#### EXERCISE
In the data, find the word "further" and copy out every line that has it.

#### PROVIDED INFORMATION
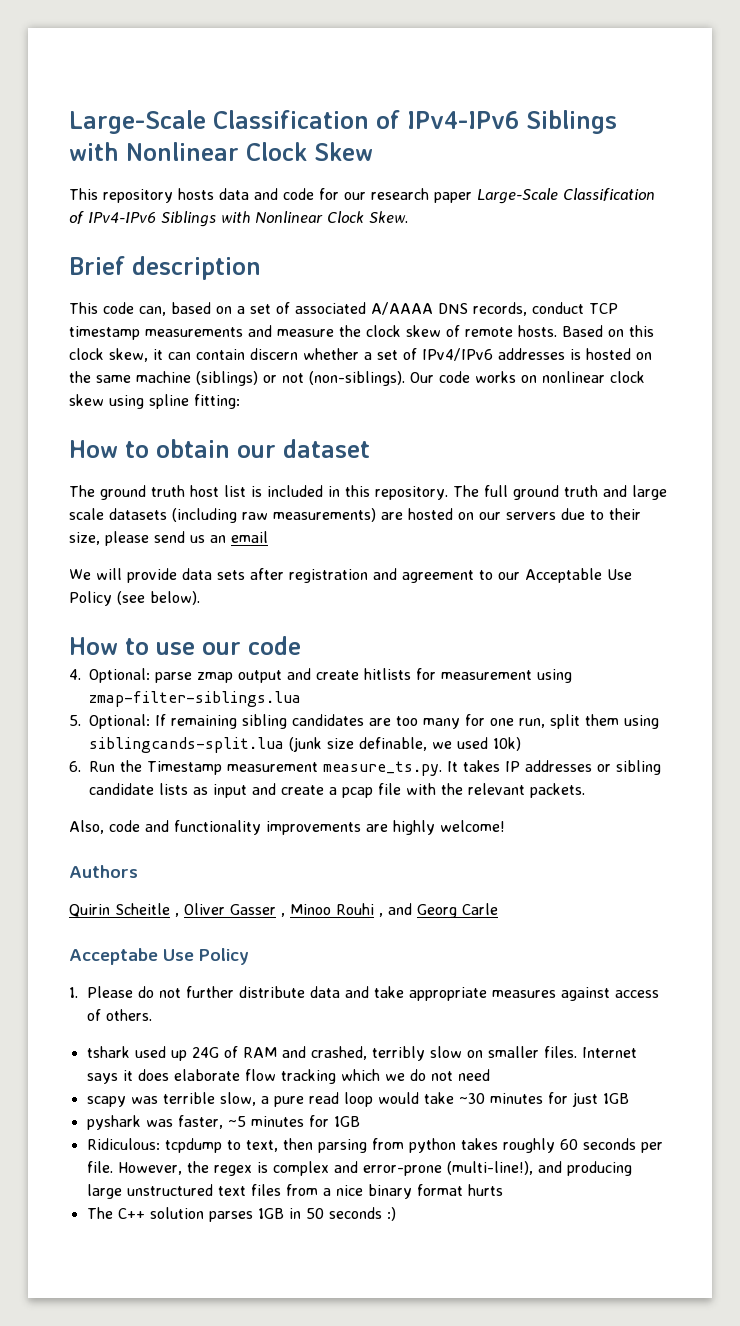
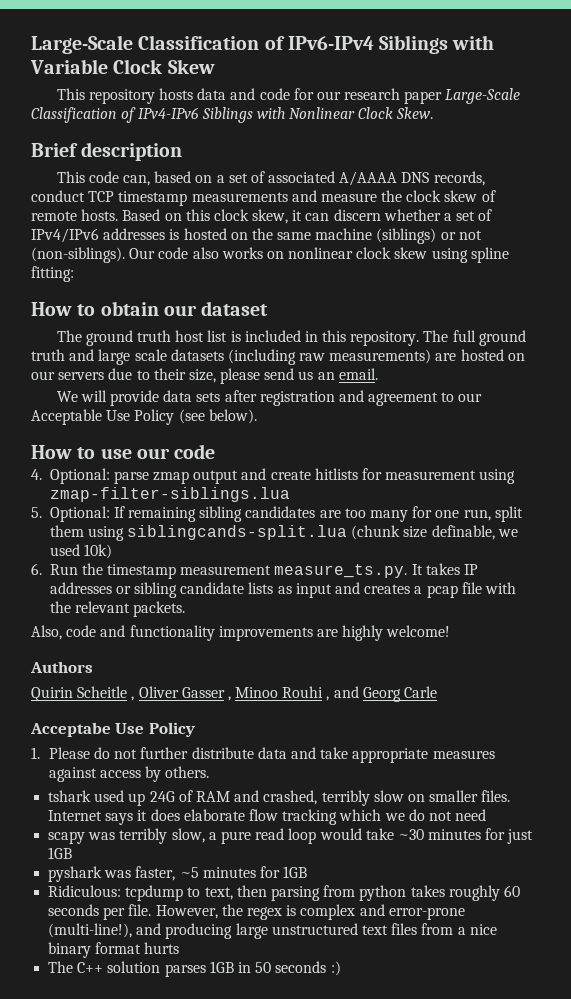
- Large-Scale Classification of IPv4-IPv6 Siblings with Nonlinear Clock Skew
+ Large-Scale Classification of IPv6-IPv4 Siblings with Variable Clock Skew
- Based on this clock skew, it can contain discern whether a set of IPv4/IPv6 addresses is hosted on the same machine (siblings) or not (non-siblings).
+ Based on this clock skew, it can discern whether a set of IPv4/IPv6 addresses is hosted on the same machine (siblings) or not (non-siblings).
- Our code works on nonlinear clock skew using spline fitting:
+ Our code also works on nonlinear clock skew using spline fitting:
- The full ground truth and large scale datasets (including raw measurements) are hosted on our servers due to their size, please send us an email
+ The full ground truth and large scale datasets (including raw measurements) are hosted on our servers due to their size, please send us an email.
- 5. Optional: If remaining sibling candidates are too many for one run, split them using siblingcands-split.lua (junk size definable, we used 10k)
+ 5. Optional: If remaining sibling candidates are too many for one run, split them using siblingcands-split.lua (chunk size definable, we used 10k)
- 6. Run the Timestamp measurement measure_ts.py. It takes IP addresses or sibling candidate lists as input and create a pcap file with the relevant packets.
+ 6. Run the timestamp measurement measure_ts.py. It takes IP addresses or sibling candidate lists as input and creates a pcap file with the relevant packets.
- 1. Please do not further distribute data and take appropriate measures against access of others.
+ 1. Please do not further distribute data and take appropriate measures against access by others.
- scapy was terrible slow, a pure read loop would take ~30 minutes for just 1GB
+ scapy was terribly slow, a pure read loop would take ~30 minutes for just 1GB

#### ANSWER SPACE
- 1. Please do not further distribute data and take appropriate measures against access of others.
+ 1. Please do not further distribute data and take appropriate measures against access by others.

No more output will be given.